Vendoring components (or anything for that fact, which is supported by atmos) can be done "Just in time", more or less like terraform init for provider and modules.

Pros:

Cons

Option 3: Hybrid

osterman commented 5 months ago

Should components be able to have their own vendor.yaml that can be imported?

apiVersion: atmos/v1
kind: AtmosVendorConfig
metadata:
  name: example-vendor-config
  description: Atmos vendoring manifest
spec:
  # `imports` or `sources` (or both) must be defined in a vendoring manifest
  imports:
    - "vendor/vpc"
    - "components/terraform/**/vendor.yaml"
osterman commented 5 months ago

Imagine a vendor.yaml with the following.

apiVersion: atmos/v1
kind: AtmosVendorConfig
metadata:
  name: example-vendor-config
  description: Atmos vendoring manifest
spec:
  # `imports` or `sources` (or both) must be defined in a vendoring manifest
  imports:
    - "vendor/vendor2"
    - "vendor/vendor3.yaml"

  sources:
    - component: "vpc"
      source: "oci://public.ecr.aws/cloudposse/components/terraform/stable/aws/vpc:{{.Version}}"
      targets:
        - "components/terraform/vpc/{{ .Version }}"
      included_paths:
        - "**/*.tf"
        - "**/*.tfvars"
        - "**/*.md"

    - component: "vpc-flow-logs-bucket"
      source: "github.com/cloudposse/terraform-aws-components.git//modules/vpc-flow-logs-bucket?ref={{.Version}}"
      targets:
        - "components/terraform/infra/vpc-flow-logs-bucket/{{.Version}}"
      excluded_paths:
        - "**/*.yaml"
        - "**/*.yml"

Then in a stack configuration for dev

components:
  terraform:
    vpc:
      settings:
        vendor: 
           version: 1.2.3

    vpc-flow-logs-bucket:
      settings:
        vendor:
          version: 1.2.4
          auto: true

Then in a stack configuration for prod

components:
  terraform:
    vpc:
      settings:
        vendor: 
           version: 1.2.1

    vpc-flow-logs-bucket:
      settings:
        vendor:
          version: 1.2.1
          auto: true

And then running atmos terraform plan vpc --stack use1-prod-vpc --vendor

Or using release channels,

components:
  terraform:
    vpc:
      settings:
        vendor: 
           version: alpha

    vpc-flow-logs-bucket:
      settings:
        vendor:
          version: beta
          auto: true
osterman commented 5 months ago

How would overrides pattern work, if you want to use vendoring as proposed?

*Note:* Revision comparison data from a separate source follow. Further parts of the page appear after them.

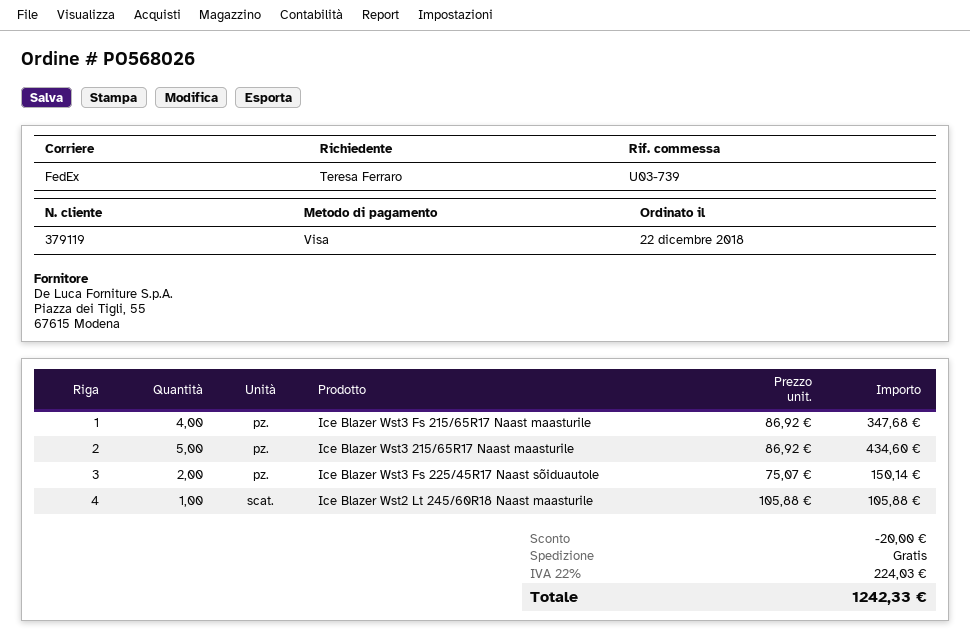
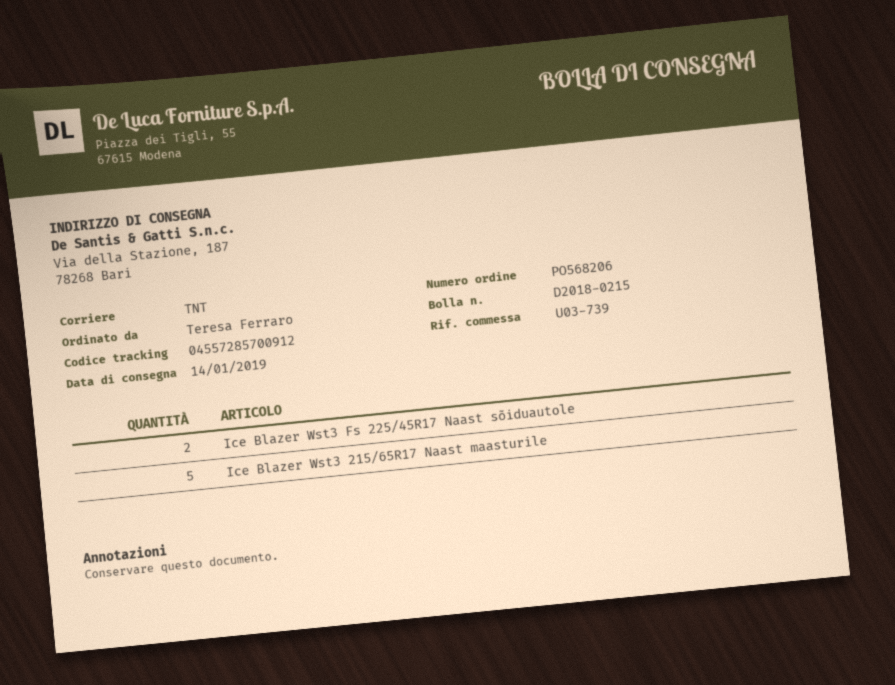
order number: PO568026 -> PO568206
shipping method: FedEx -> TNT
Ice Blazer Wst3 Fs 215/65R17 Naast maasturile: 4 -> none
Ice Blazer Wst2 Lt 245/60R18 Naast maasturile: 1 -> none

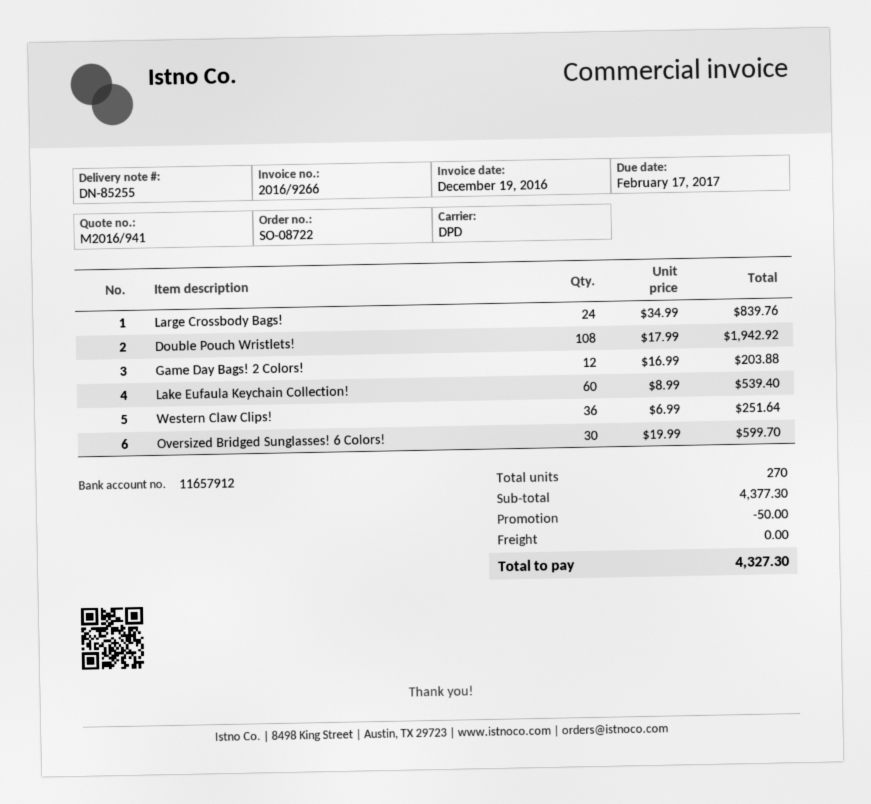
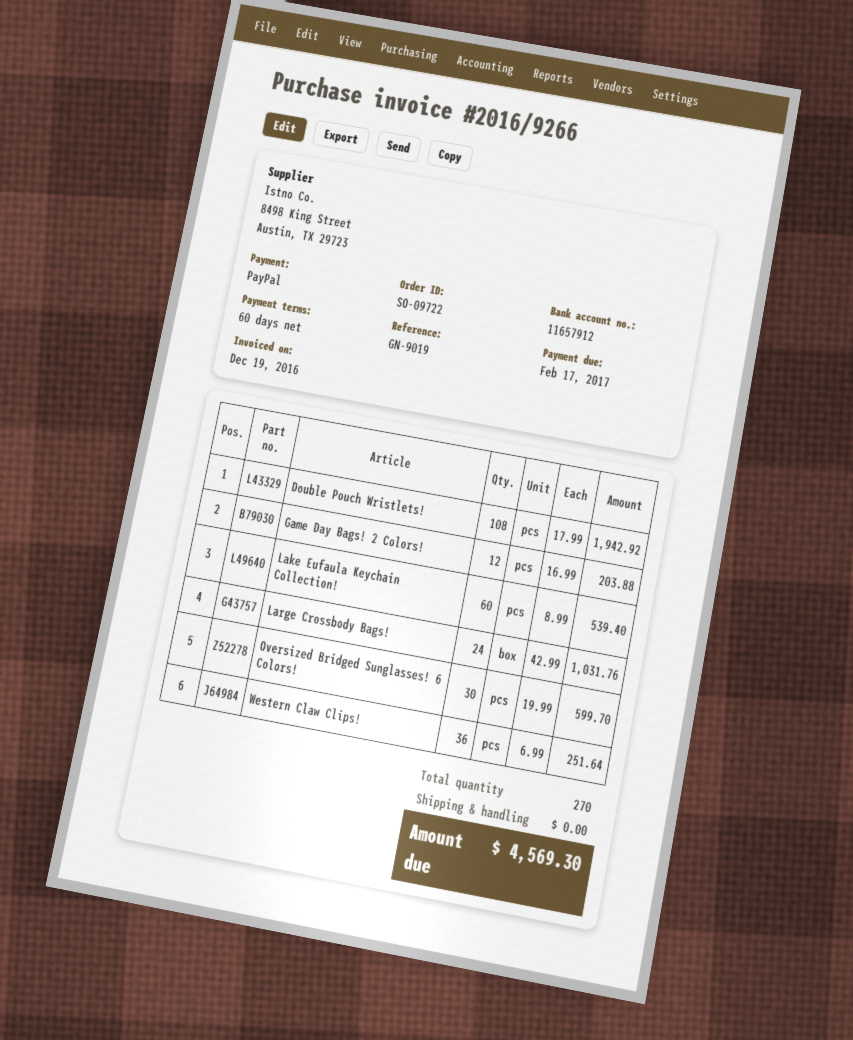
order number: SO-08722 -> SO-09722
Large Crossbody Bags!: 24 x 34.99 = 839.76 -> 24 x 42.99 = 1031.76
discount: 50.00 -> none
total: 4327.30 -> 4569.30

[!NOTE] Monkey patching is an anti-pattern, but is supported

Option 1

Without any signficant changes to atmos, in your vendoring config, ensure you have

    - component: "vpc-flow-logs-bucket"
      # ...
      excluded_paths:
        - "**/*_override.tf"

Place your {xxx}_override.tf in the vendored folder and commit only the the _override.tf files.

Option 2

Without any signficant changes to atmos, in your vendoring config, ensure you have:

    - component: "vpc-flow-logs-bucket"
      source: "github.com/cloudposse/terraform-aws-components.git//modules/vpc-flow-logs-bucket?ref={{.Version}}"
      targets:
        - "components/terraform/infra/vpc-flow-logs-bucket/{{.Version}}"
      mixins:
        - "components/teraform/overrides/vpc-flow-logs-bucket/*_override.tf"
        - "github.com:cloudposse/my-private-repo/providers.tf?ref=v1.2.3"

In this example, local files stored in components/teraform/overrides/vpc-flow-logs-bucket are copied into the target. As well as a remote providers file is copied in at version 1.2.3.

You don't have to use *_override.tf, it could just be *, but it's "safer" to focus on overrides.